Our important servers have fixed, durable identities, and in practice these identities are both DNS names and IP addresses (we have some generic machines, but they aren't as important). We also regularly re-provision these servers, which is to say that we reinstall them from scratch, usually on new hardware. In the usual course of events this happens roughly every two years or every four years, depending on whether we're upgrading the machine for every Ubuntu LTS release or every other one. Over time this is a lot of re-provisionings, and we need the re-provisioned servers to keep their 'identity' when this happens.
We especially need to be able to rebuild a dead server as an identical replacement if its hardware completely breaks and eats its system disks. We're already in a crisis, we don't want to have a worse crisis because other things need to be updated because we can't exactly replace the server but instead have to build a new server that fills the same role, or will once DNS is updated, configurations are updated, etc etc.
This is relatively straightforward for regular Linux servers with regular networking; there's the issue of SSH host keys, but there's several solutions. But obviously there's a problem if the server is also a mesh network node and the mesh network system will not let it be re-provisioned under the same name or the same internal IP address. Accepting this limitation would make it difficult to use the mesh network for some things, especially things where we don't want to depend on DNS working (for example, sending system logs via syslog). Working around the limitation requires reverse engineering where the mesh network system stores local state and hopefully being able to save a copy elsewhere and restore it; among other things, this has implications for the mesh network system's security model.

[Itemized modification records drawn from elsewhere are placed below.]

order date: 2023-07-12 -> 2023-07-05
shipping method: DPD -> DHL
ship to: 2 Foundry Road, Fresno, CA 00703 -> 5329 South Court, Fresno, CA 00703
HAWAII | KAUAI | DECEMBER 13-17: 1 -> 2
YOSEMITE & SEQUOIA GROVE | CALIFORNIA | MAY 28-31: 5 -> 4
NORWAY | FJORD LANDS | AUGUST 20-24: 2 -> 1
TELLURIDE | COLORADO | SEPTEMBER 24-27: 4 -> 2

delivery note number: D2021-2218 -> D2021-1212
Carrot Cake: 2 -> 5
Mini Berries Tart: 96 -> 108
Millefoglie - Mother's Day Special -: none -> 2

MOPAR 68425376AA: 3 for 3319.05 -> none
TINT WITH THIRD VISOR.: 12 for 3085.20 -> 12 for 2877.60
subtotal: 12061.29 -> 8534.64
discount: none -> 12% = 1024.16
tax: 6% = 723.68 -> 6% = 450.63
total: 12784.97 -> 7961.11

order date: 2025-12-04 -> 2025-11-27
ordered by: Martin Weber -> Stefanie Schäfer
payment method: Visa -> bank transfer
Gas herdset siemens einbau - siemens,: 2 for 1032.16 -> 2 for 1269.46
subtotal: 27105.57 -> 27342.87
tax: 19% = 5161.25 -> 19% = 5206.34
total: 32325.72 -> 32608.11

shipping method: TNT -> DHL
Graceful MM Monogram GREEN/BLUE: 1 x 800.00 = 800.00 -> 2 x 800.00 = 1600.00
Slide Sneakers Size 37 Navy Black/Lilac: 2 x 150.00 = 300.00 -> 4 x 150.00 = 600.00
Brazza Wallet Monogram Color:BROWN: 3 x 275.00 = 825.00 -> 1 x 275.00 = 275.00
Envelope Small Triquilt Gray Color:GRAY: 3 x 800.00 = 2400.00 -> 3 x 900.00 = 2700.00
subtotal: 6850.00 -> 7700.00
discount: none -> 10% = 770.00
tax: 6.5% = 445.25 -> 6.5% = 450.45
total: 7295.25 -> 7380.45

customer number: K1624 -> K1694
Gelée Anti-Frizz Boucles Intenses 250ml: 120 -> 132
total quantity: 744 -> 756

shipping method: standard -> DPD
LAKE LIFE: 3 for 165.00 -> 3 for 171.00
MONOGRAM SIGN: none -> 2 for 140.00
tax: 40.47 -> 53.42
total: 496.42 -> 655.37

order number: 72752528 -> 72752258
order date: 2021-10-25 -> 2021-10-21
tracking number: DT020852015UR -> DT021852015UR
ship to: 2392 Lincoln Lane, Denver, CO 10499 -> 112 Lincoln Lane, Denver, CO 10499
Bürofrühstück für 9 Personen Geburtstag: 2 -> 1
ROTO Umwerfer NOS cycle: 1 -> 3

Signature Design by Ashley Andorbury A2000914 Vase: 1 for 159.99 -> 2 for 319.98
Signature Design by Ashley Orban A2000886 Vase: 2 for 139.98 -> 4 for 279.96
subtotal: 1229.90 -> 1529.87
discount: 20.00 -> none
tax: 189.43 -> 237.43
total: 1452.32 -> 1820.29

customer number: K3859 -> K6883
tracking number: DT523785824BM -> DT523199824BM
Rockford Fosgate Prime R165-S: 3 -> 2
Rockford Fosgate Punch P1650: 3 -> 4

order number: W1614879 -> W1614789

For us, it would be better if mesh networking systems explicitly allowed this re-provisioning. They could make it a non-default setting that took explicit manual action on the part of the network administrator (and possibly required nodes to cooperate and extend more trust than normal to the central provisioning system). Or a system like Innernet could have a separate class of IP addresses, call them 'service addresses', that could be assigned and reassigned to nodes by administrators. A node would always have its unique identity but could also be assigned one or more service addresses.
(Of course our other option is to not use a mesh network system that imposes this restriction, even if it would otherwise make our lives easier. Unless we really need the system for some other reason or its local state management is explicitly documented, this is our more likely choice.)
PS: The other problem with permanently 'consuming' IP addresses as machines are re-provisioned is that you run out of them sooner or later unless you use gigantic network blocks that are many times larger than the number of servers you'll ever have (well, in IPv4, but we're not going to switch to IPv6 just to enable a mesh network provisioning system).
Using WireGuard seriously as a mesh network needs a provisioning system
One thing that my recent experience expanding our WireGuard mesh network has driven home to me is how (and why) WireGuard needs a provisioning system, especially if you're using it as a mesh networking system. In fact I think that if you use a mesh WireGuard setup at any real scale, you're going to wind up either adopting or building such a provisioning system.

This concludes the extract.